* [PROBLEM DETAILS]: Your task is to retype, exactly and without pictures, the line holding "[13,227,211,249] Toll-free: +1(866)476-8906" and each line that follows it to the end of the entries.

═════ EXERCISE DATA

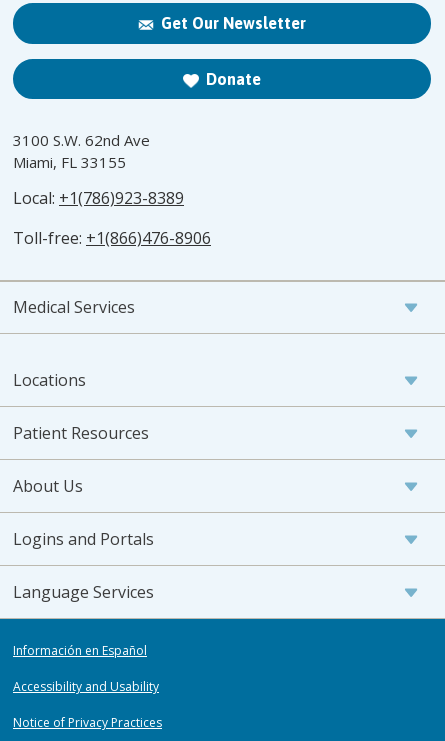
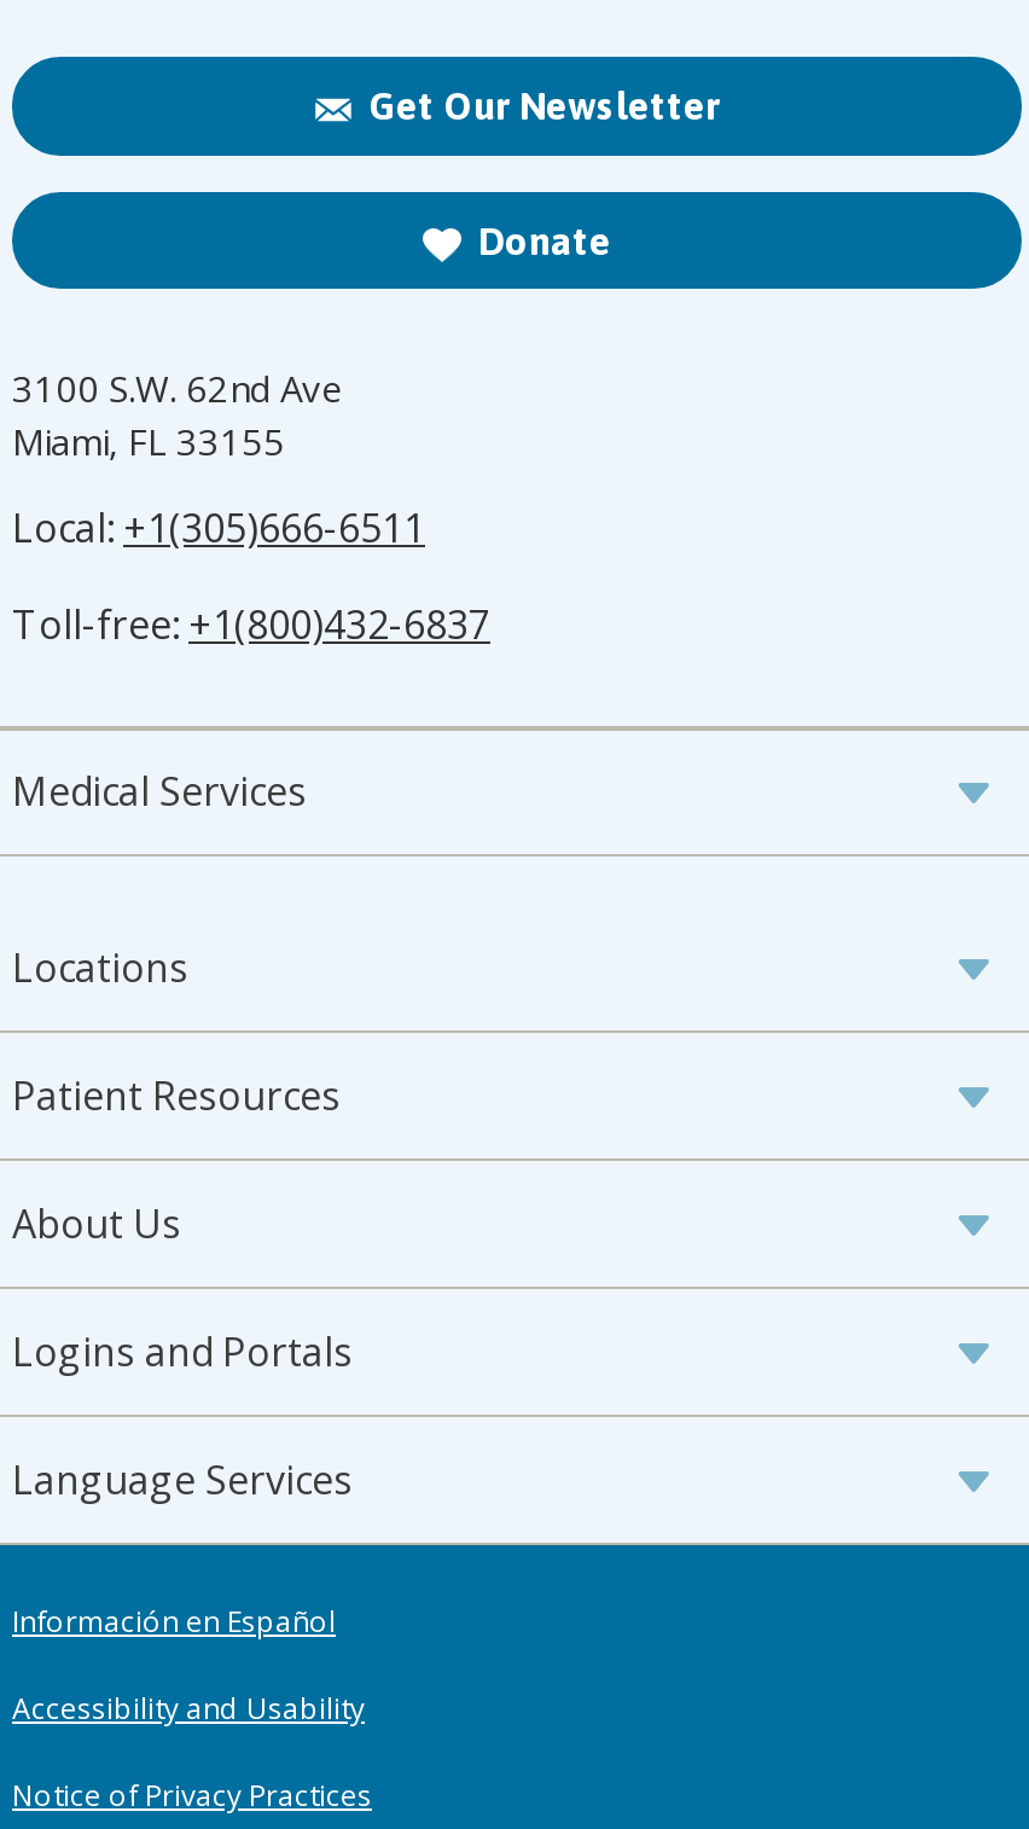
[13,187,184,209] Local: +1(786)923-8389 -> [12,502,425,555] Local: +1(305)666-6511
[13,227,211,249] Toll-free: +1(866)476-8906 -> [12,598,490,652] Toll-free: +1(800)432-6837

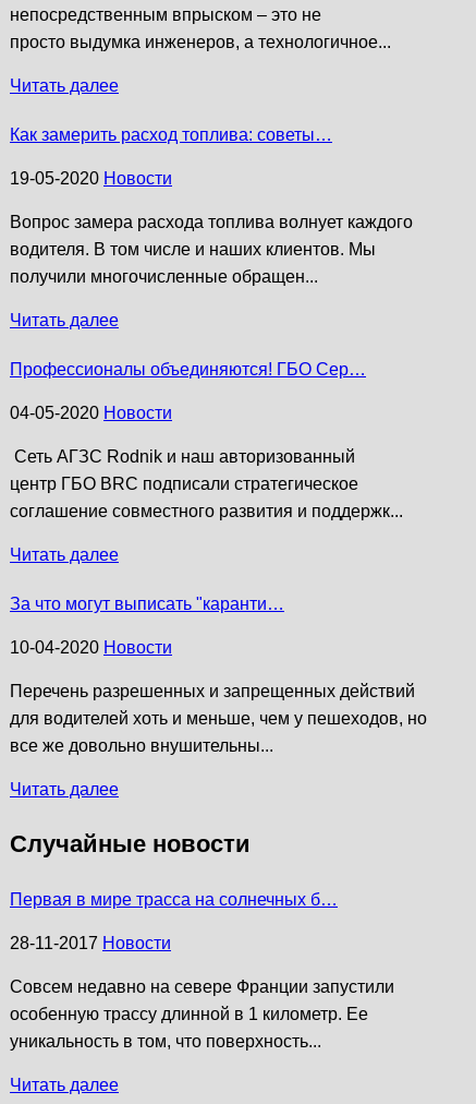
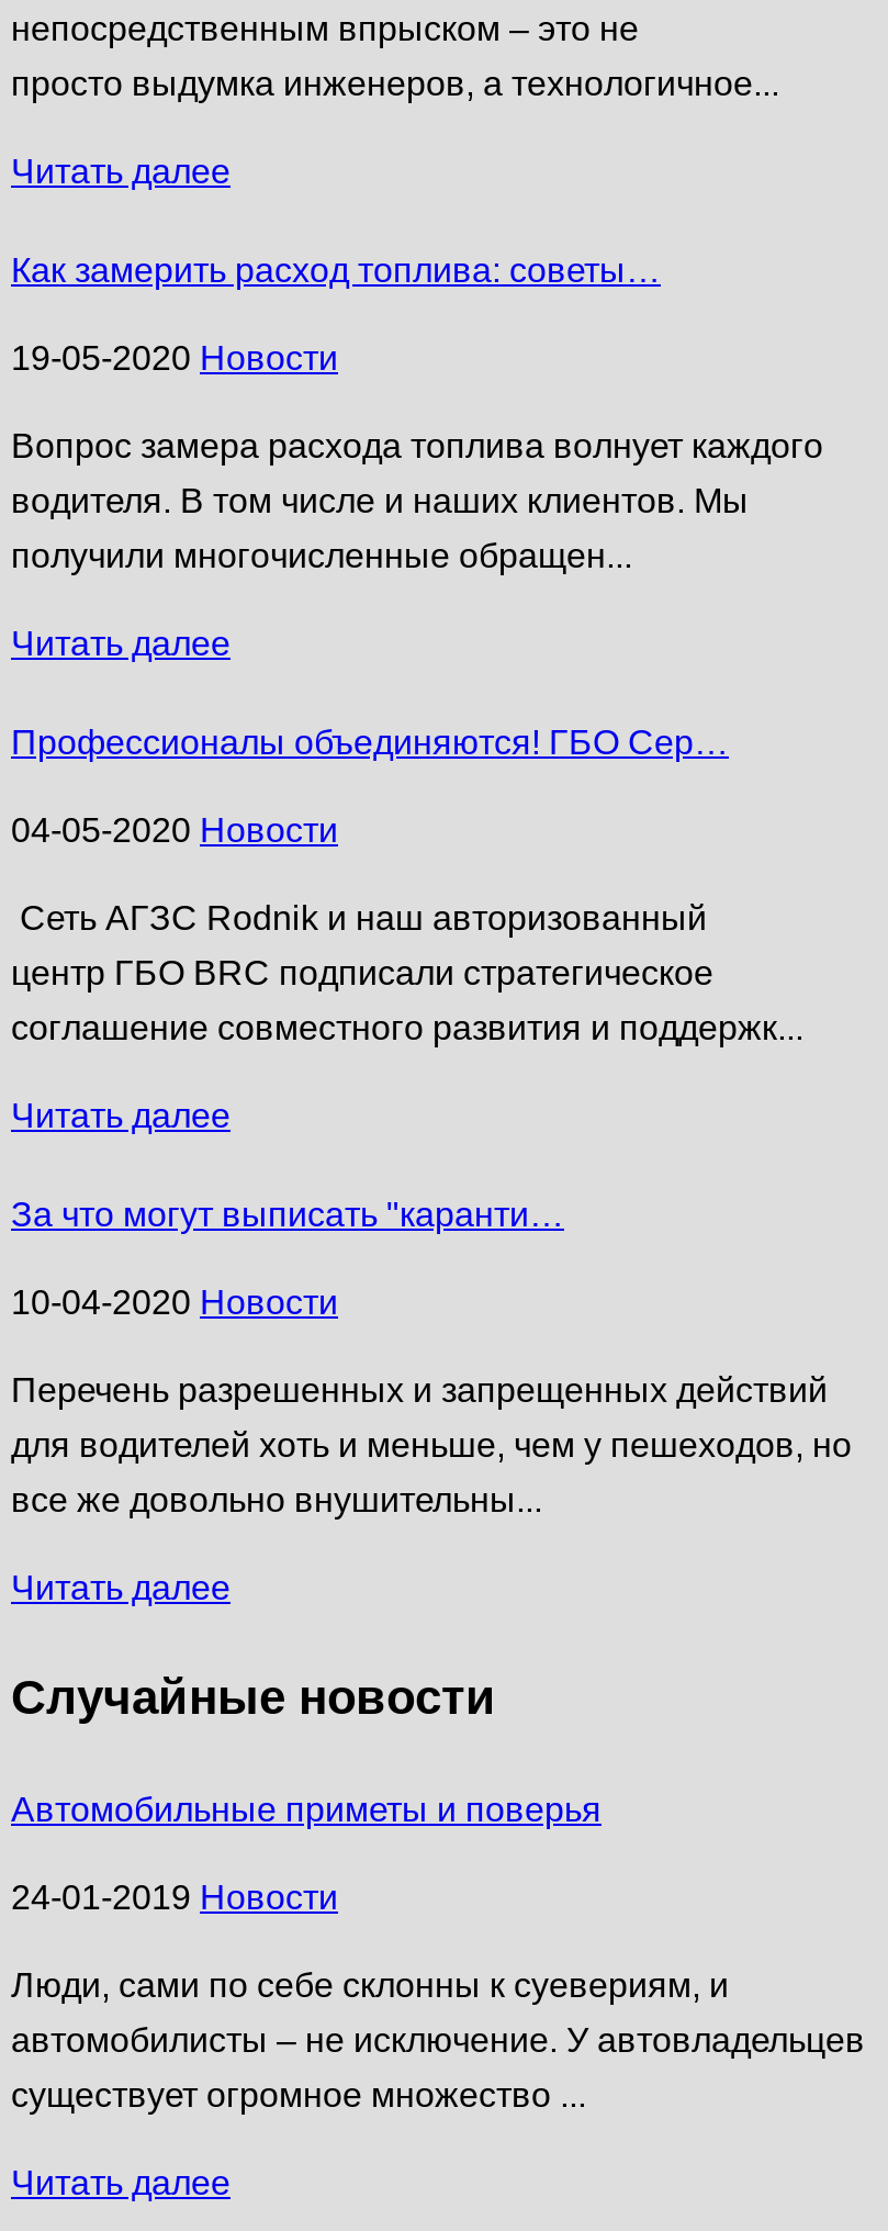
[10,890,338,909] Первая в мире трасса на солнечных б… -> [11,1791,602,1828] Автомобильные приметы и поверья
[10,934,171,953] 28-11-2017 Новости -> [11,1879,338,1916] 24-01-2019 Новости
[10,978,394,996] Совсем недавно на севере Франции запустили -> [11,1967,729,2004] Люди, сами по себе склонны к суевериям, и
[10,1005,368,1023] особенную трассу длинной в 1 километр. Ее -> [11,2022,865,2059] автомобилисты – не исключение. У автовладельцев
[10,1032,321,1051] уникальность в том, что поверхность... -> [11,2077,586,2114] существует огромное множество ...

══════════

* [RESPONSE TO THIS EXERCISE]:
[13,227,211,249] Toll-free: +1(866)476-8906 -> [12,598,490,652] Toll-free: +1(800)432-6837

[10,890,338,909] Первая в мире трасса на солнечных б… -> [11,1791,602,1828] Автомобильные приметы и поверья
[10,934,171,953] 28-11-2017 Новости -> [11,1879,338,1916] 24-01-2019 Новости
[10,978,394,996] Совсем недавно на севере Франции запустили -> [11,1967,729,2004] Люди, сами по себе склонны к суевериям, и
[10,1005,368,1023] особенную трассу длинной в 1 километр. Ее -> [11,2022,865,2059] автомобилисты – не исключение. У автовладельцев
[10,1032,321,1051] уникальность в том, что поверхность... -> [11,2077,586,2114] существует огромное множество ...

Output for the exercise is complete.